The man will be pleased when his lovely wife turns into a compassionate woman when she realizes it is only college girls who had been on a road much like the one they are on. They started out on a similar road and when it became impossible to traverse, they took off over open desert until they came across this road. The young couple are the first people they’ve seen in 24 hours. They are sunburned, the tires are completely blown on their truck and one is literally riding on rims. They have been subsisting on camping food and, of course, beer that they brought for their camping trip. The young couple must agree to travel with the girls, like one big happy caravan. The man must try to act brave for the all the women he has in tow now, including one who is pregnant with his first child, even though he is getting rather nervous himself at this point.
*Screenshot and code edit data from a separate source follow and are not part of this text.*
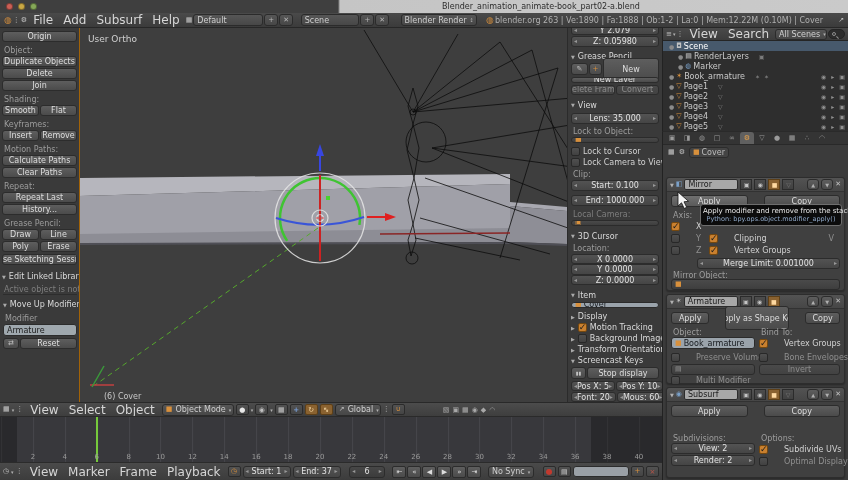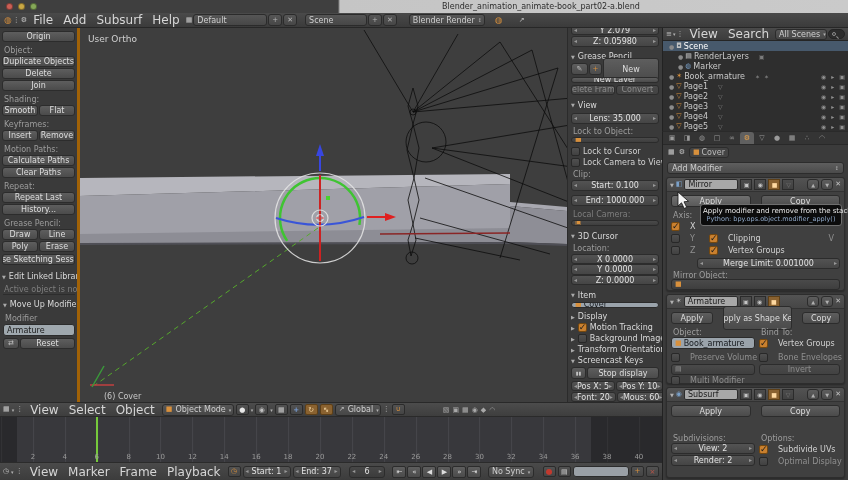"blender.org 263 | Ve:1890 |" span { html: none -> <span>blender.org 263 | Ve:1890 | Fa:1888 | Ob:1-2 | La:0 | Mem:12.22M (0.10M) | Cover</span> }
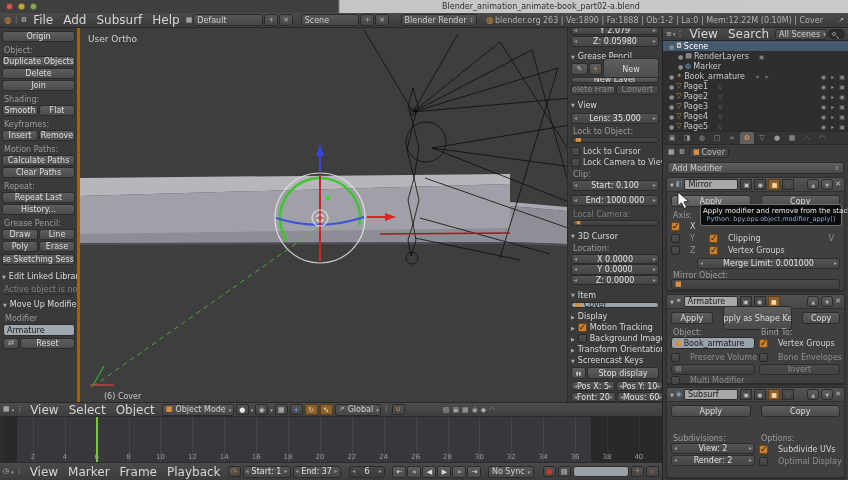"Origin" #toolshelf { border-right: 3px solid #a16207 -> 1px solid #a16207 }
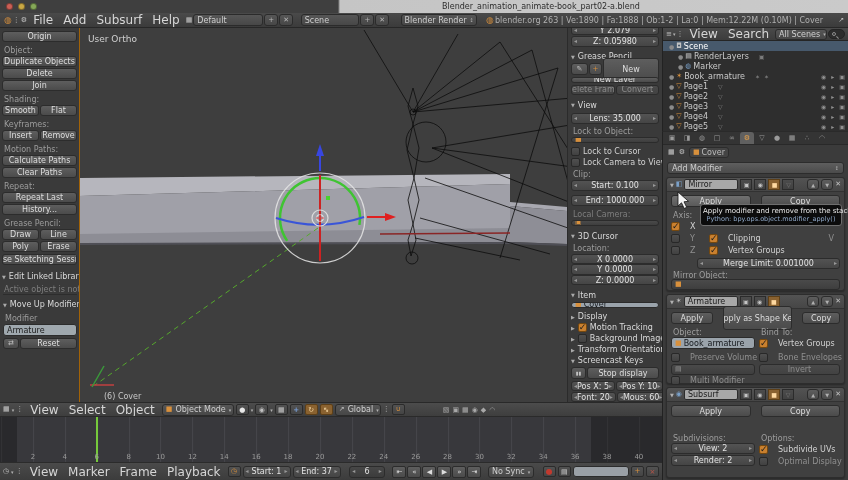"Add Modifier" div { html: <div> <span>Add Modifier</span> <span>↕</span> </div> -> none }
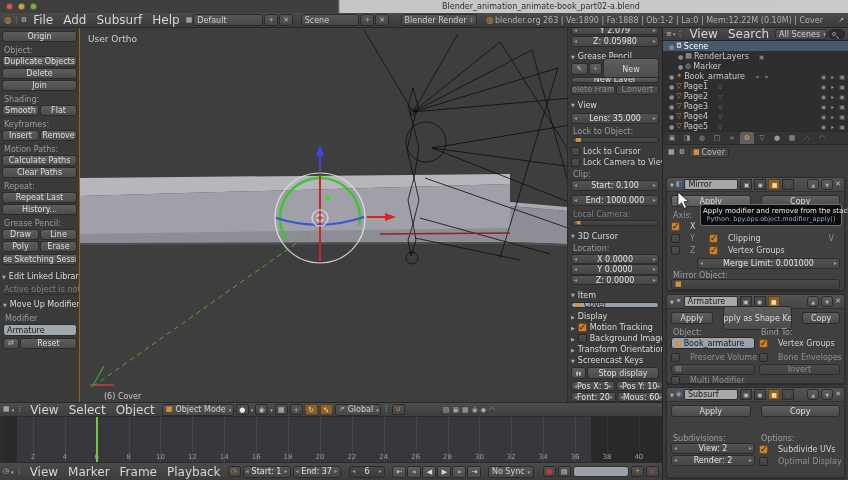"Apply" .mrow { gap: 10px -> 16px }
The woman makes a mental note to find out what college these girls go to and she will not send her soon-t0-be-born child to that college, but will find a school with higher admission standards.
They will eventually meet up with a truck coming the other way, with a friendly couple of locals who can help the girls change their worst tire. The woman asks the locals if a)Death Valley is that way (yes) and b) is that a storm coming (yes). As there is evidence of dry arroyos everywhere the young couple takes off to get to Death Valley before the storm washes out the road.
Bonus Test: When they get to the main road that will take them to the Death Valley park headquarters, they find another barrier all the way across the road. When the woman pops out of the car to move it aside she sees what they must have missed on the partial barrier at the beginning of the road: a sign that said Road Closed. They must arrive at their campsite as if nothing happened, still ready, willing and able to walk down the aisle, and neither one making a snide remark to the other, fall exhausted into bed with a great story to tell their grandchildren some day.